Modest Mouse / Brand New. Red Rocks. 06.29.16
I have to admit I went into last night’s dual-headlining show with a healthy amount of skepticism. There was a time when Modest Mouse was my absolute favorite rock band, but that time had long since passed. The group from the Pacific Northwest was one of the first truly ‘indie’ bands to earn my complete and absolute attention and adoration. Isaac Brock’s wordplay, and piercingly punk vocal delivery, would skip across the band’s signature, anarchic sound like fingernails on a chalkboard, but in the most pleasing of ways.
Their extremely lo-fi (arguably unlistenable) cassette tapes gave way to the classic era of creatively for the original Modest Mouse line-up. Starting with This Is a Long Drive for Someone with Nothing to Think About, and concluding with the Building Nothing Out of Something compilation, the trio of Isaac Brock, Jeremiah Green, and Eric Judy could do no wrong.

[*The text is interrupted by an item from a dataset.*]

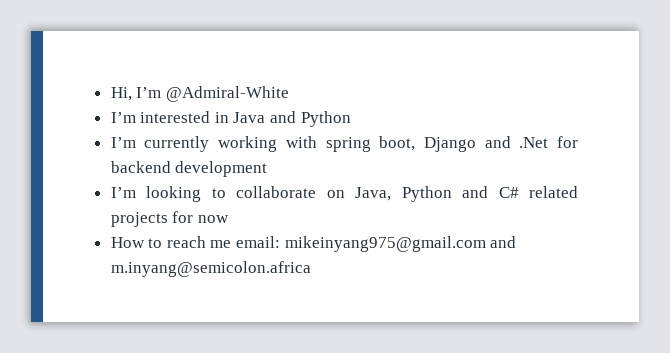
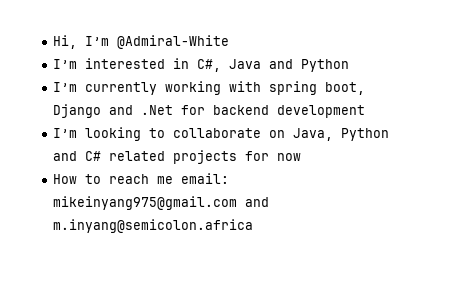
(229, 117) none -> [197,59,222,72] C#,

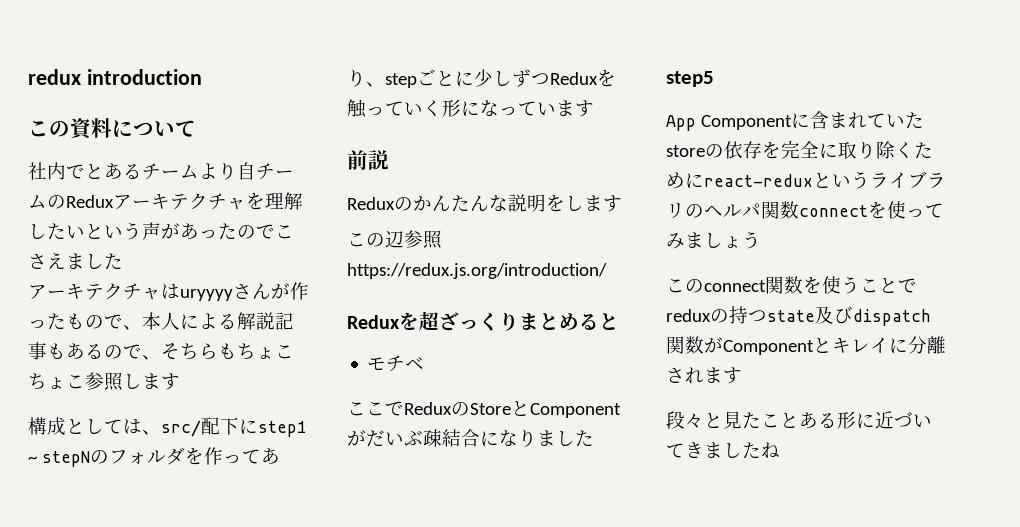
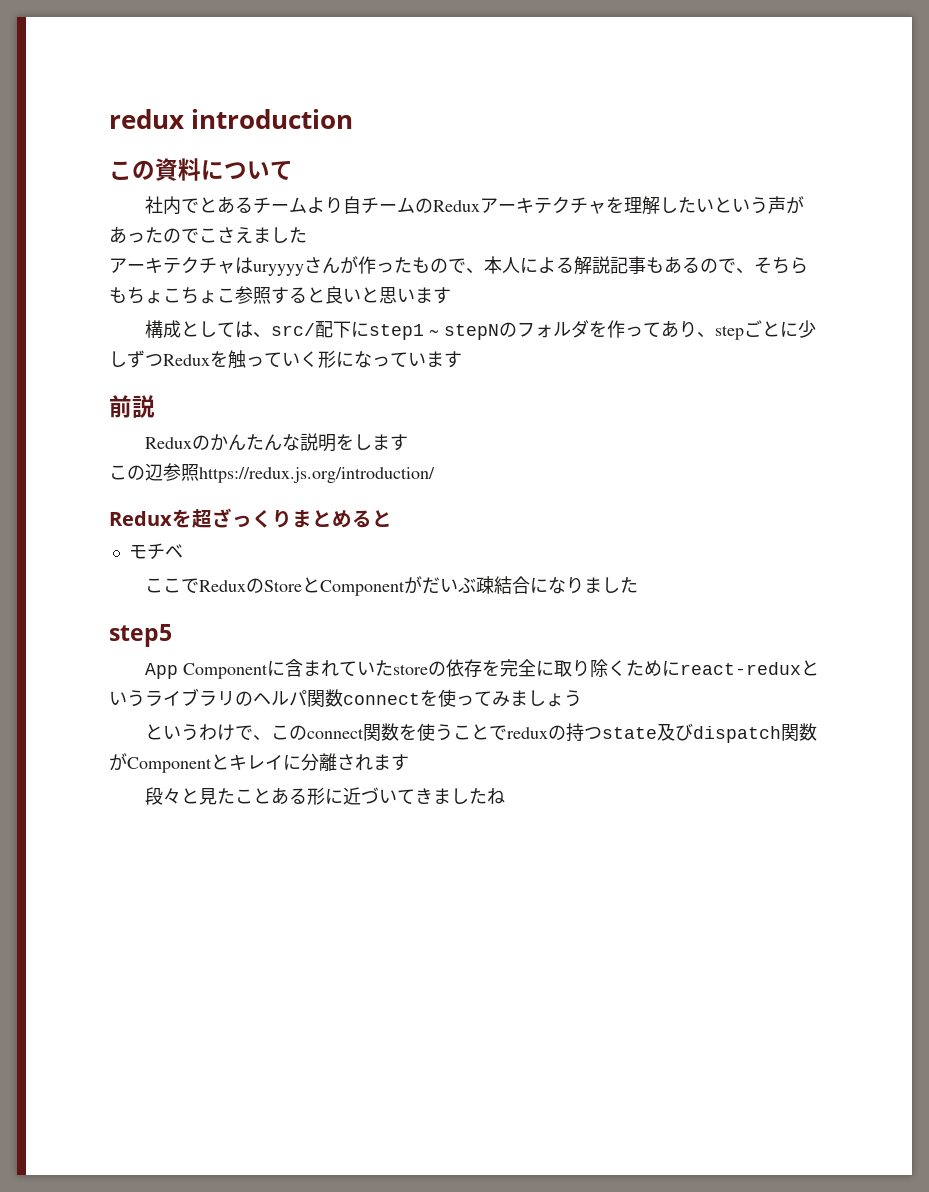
[123,373,142,389] し -> [271,286,415,304] すると良いと思い
(761, 240) none -> [145,724,272,741] というわけで、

The move to Epic Records for The Moon & Antarctica was a risky one, but the quality of the finished product was enough to squash any sell-out accusations. The true changes in style wouldn’t occur until almost four years later, when Good News for People Who Love Bad News saw an expanded line-up and a hit single catapult the band into the mainstream. The material that followed had a decidedly more accessible sound, but in their defense, I seriously doubt anyone would ever mistake a Modest Mouse song for anything else. Even in their latest incarnation, they never sound like anything but Modest Mouse.
So why was I skeptical?
Having seen the band perform countless times, through every ‘era’ of their existence, I had yet to seriously enjoy a live performance. They were upstaged by The Flaming Lips on the “Unlimited Sunshine Tour” in 2002. Sound issues plagued their hometown performance at the Crystal Ballroom that same year. And whether it be in a small venue or a large outdoor festival, Brock’s vocals never sound anything like they do on the albums. I think the blame usually falls on an engineering staff who don’t know how to balance the band’s unique sound, but the perfectionist in Brock has a tendency to get in the way as well. The guy always tries to self-correct throughout the show, which ends up causing more of a distraction than necessary.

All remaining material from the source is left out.